§ Data provided:
****************************************
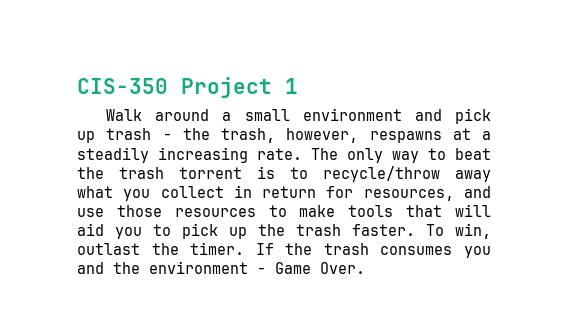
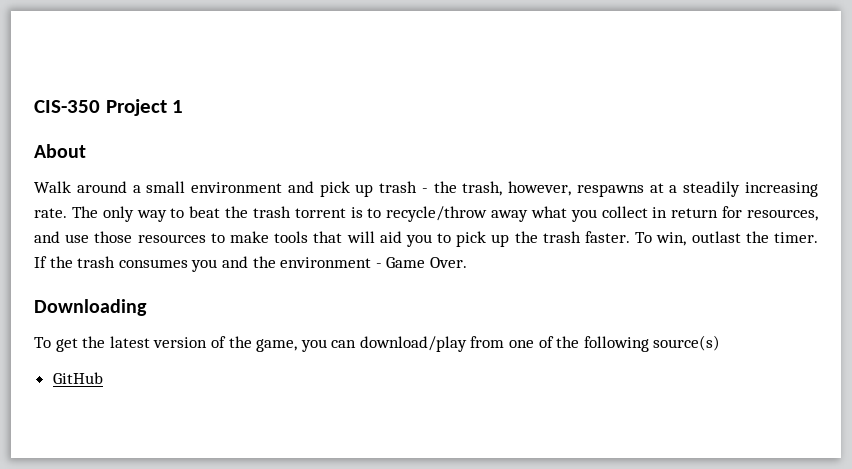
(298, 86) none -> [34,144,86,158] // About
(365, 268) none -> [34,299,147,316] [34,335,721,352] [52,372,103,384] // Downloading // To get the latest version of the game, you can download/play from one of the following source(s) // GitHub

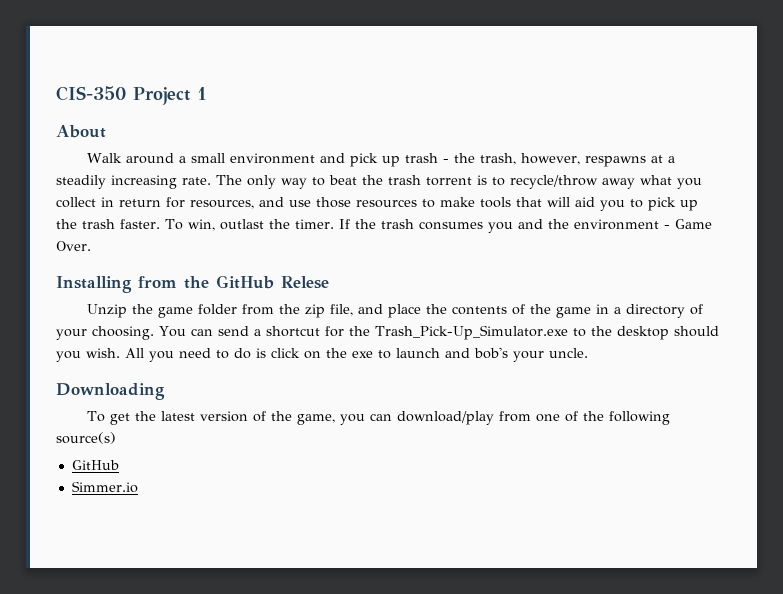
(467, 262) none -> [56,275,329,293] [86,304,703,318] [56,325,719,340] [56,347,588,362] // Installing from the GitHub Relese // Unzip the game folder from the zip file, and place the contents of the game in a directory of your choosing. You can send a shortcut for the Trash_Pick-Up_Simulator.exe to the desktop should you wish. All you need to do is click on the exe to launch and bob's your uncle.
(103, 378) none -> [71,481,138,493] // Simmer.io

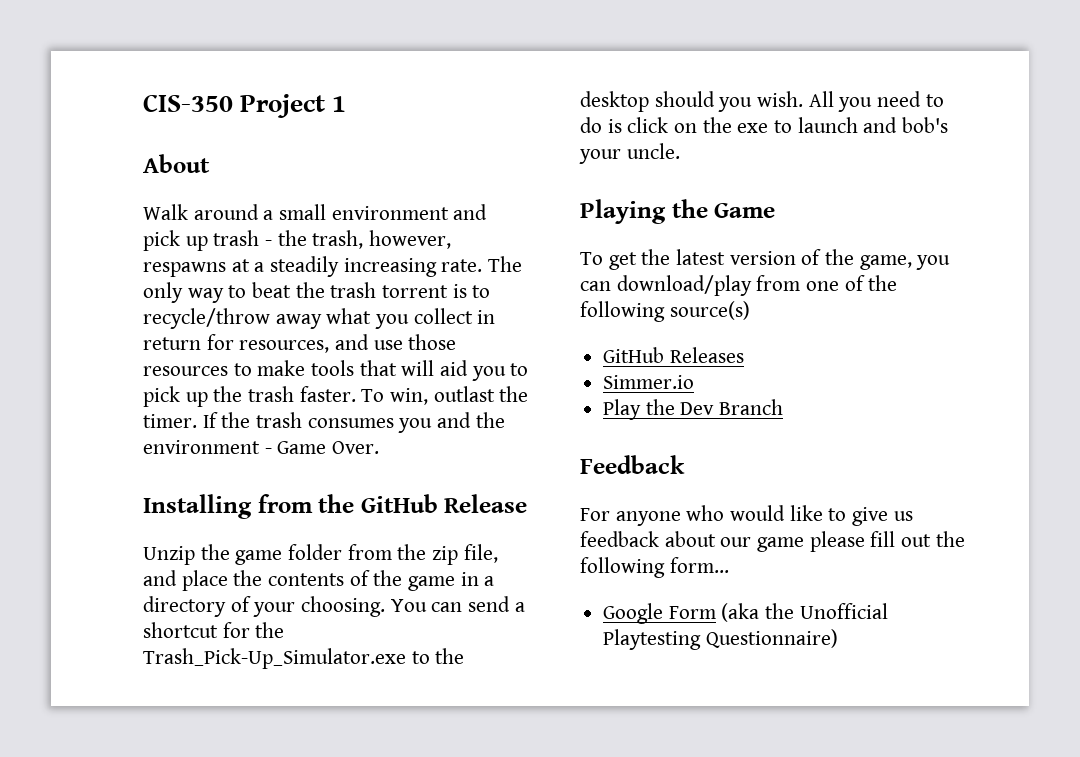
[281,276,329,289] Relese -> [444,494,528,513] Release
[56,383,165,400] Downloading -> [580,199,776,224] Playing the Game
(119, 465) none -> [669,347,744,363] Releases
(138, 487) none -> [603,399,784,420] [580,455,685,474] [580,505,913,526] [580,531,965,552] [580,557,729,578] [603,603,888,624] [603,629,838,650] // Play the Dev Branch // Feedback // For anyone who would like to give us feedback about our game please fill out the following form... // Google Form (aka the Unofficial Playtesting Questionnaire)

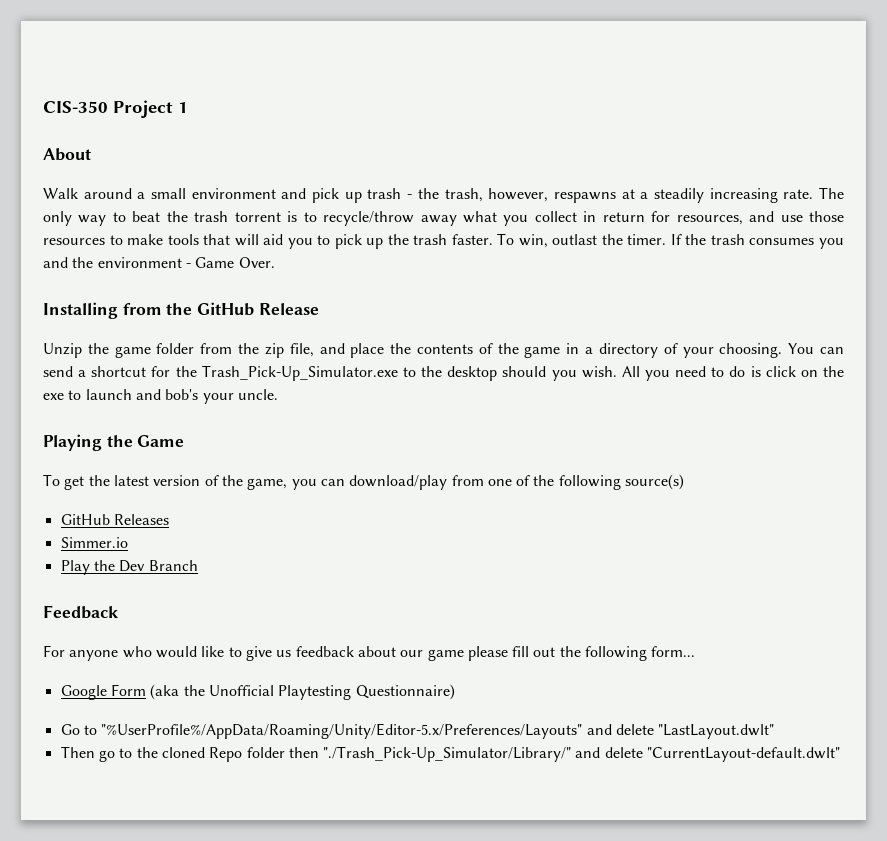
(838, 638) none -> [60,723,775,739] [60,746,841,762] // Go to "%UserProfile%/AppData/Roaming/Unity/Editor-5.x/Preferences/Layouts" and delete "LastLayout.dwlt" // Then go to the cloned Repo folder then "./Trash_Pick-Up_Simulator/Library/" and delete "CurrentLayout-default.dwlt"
****************************************
§ Task directions: Could you restate each record word for word, keeping the pictures out?

§ Solved problem:
(298, 86) none -> [34,144,86,158] // About
(365, 268) none -> [34,299,147,316] [34,335,721,352] [52,372,103,384] // Downloading // To get the latest version of the game, you can download/play from one of the following source(s) // GitHub

(467, 262) none -> [56,275,329,293] [86,304,703,318] [56,325,719,340] [56,347,588,362] // Installing from the GitHub Relese // Unzip the game folder from the zip file, and place the contents of the game in a directory of your choosing. You can send a shortcut for the Trash_Pick-Up_Simulator.exe to the desktop should you wish. All you need to do is click on the exe to launch and bob's your uncle.
(103, 378) none -> [71,481,138,493] // Simmer.io

[281,276,329,289] Relese -> [444,494,528,513] Release
[56,383,165,400] Downloading -> [580,199,776,224] Playing the Game
(119, 465) none -> [669,347,744,363] Releases
(138, 487) none -> [603,399,784,420] [580,455,685,474] [580,505,913,526] [580,531,965,552] [580,557,729,578] [603,603,888,624] [603,629,838,650] // Play the Dev Branch // Feedback // For anyone who would like to give us feedback about our game please fill out the following form... // Google Form (aka the Unofficial Playtesting Questionnaire)

(838, 638) none -> [60,723,775,739] [60,746,841,762] // Go to "%UserProfile%/AppData/Roaming/Unity/Editor-5.x/Preferences/Layouts" and delete "LastLayout.dwlt" // Then go to the cloned Repo folder then "./Trash_Pick-Up_Simulator/Library/" and delete "CurrentLayout-default.dwlt"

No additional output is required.